Clifton, perhaps best know to students for her widely-anthologized poem “homage to my hips,” was the author of numerous books of poetry as well as prose. She grew up in Buffalo, New York, the daughter of working-class African American parents, and attended Howard University.

Her poems frequently focused on the African American experience and family life, and are marked by their sparseness—Clifton usually wrote in short lines without capitalization or punctuation.

Clifton was much lauded.  She was a two-time finalist for the Pulitzer Prize; won an Emmy, a Lannan Literary Prize, and the Ruth Lilly Prize; and received two fellowships from the National Endowment for the Humanities. She was poet laureate of Maryland from 1974 to 1985. She won the National Book Award in 2000 for Blessing the Boats: New and Selected Poems, 1988-2000.

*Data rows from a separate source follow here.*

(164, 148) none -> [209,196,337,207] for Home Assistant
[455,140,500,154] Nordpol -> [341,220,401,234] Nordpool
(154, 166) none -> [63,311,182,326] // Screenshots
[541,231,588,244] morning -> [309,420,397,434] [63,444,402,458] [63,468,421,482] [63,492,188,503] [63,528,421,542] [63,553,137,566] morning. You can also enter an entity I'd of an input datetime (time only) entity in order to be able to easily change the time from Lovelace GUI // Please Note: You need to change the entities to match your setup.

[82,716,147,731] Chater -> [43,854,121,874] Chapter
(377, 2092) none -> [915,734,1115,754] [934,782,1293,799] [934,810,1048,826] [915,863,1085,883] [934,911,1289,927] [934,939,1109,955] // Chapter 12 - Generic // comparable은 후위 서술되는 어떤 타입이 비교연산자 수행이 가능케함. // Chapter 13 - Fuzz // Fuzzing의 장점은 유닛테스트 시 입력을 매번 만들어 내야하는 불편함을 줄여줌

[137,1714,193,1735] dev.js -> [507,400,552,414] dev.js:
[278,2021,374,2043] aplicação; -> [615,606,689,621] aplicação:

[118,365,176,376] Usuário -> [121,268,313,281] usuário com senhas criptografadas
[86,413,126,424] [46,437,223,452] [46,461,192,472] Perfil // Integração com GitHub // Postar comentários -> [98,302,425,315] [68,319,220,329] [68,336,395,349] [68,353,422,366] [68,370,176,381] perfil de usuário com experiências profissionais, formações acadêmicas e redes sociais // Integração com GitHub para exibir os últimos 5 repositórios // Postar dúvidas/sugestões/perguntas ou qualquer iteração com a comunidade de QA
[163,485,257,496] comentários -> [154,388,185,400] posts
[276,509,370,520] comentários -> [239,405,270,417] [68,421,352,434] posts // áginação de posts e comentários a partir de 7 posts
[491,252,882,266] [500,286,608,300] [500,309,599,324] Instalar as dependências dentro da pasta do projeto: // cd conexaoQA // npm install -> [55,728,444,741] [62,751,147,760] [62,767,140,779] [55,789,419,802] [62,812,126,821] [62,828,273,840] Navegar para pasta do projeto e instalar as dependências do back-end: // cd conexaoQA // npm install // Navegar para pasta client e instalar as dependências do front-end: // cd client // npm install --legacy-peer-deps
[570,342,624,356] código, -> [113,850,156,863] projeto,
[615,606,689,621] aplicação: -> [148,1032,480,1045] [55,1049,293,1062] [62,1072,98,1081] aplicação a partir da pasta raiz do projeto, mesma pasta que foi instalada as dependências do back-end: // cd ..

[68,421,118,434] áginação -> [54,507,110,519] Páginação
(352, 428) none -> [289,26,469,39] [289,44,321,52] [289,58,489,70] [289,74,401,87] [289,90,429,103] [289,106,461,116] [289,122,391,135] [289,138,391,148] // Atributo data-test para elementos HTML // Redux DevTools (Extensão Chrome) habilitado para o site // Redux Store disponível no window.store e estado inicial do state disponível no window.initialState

There are numerous moving tributes to Clifton in print and all over the Internet. The New York Times featured a lengthy obituary that sums up Clifton’s life and work well. On the New Yorker’s Book Bench blog, poet Elizabeth Alexander writes a stirring remembrance of a poet she admired deeply:

No matter how elaborate the words they use, poets strive to tell elemental truths. As Clifton often reminded her acolytes, ‘truth and facts are two different things.’ Time and again, she made luminous poems premised on clear truth-telling, but always with a twist, and with space for evocation and mystery. Her style was as understated as the lowercase type of her poems, a quiet, even woman’s voice telling sometimes terrible truths. Like psalms, koans, and old folks’ proverbs, Clifton’s poems invite meditation and return.

The Poetry Foundation dedicated their Poetry Off the Shelf podcast to remembering Clifton. The American Academy of Poets main site prominently features a tribute to Clifton, and their resources on her include a recording of Clifton reading her well known “homage to my hips” and a lesson plan for teaching women poets.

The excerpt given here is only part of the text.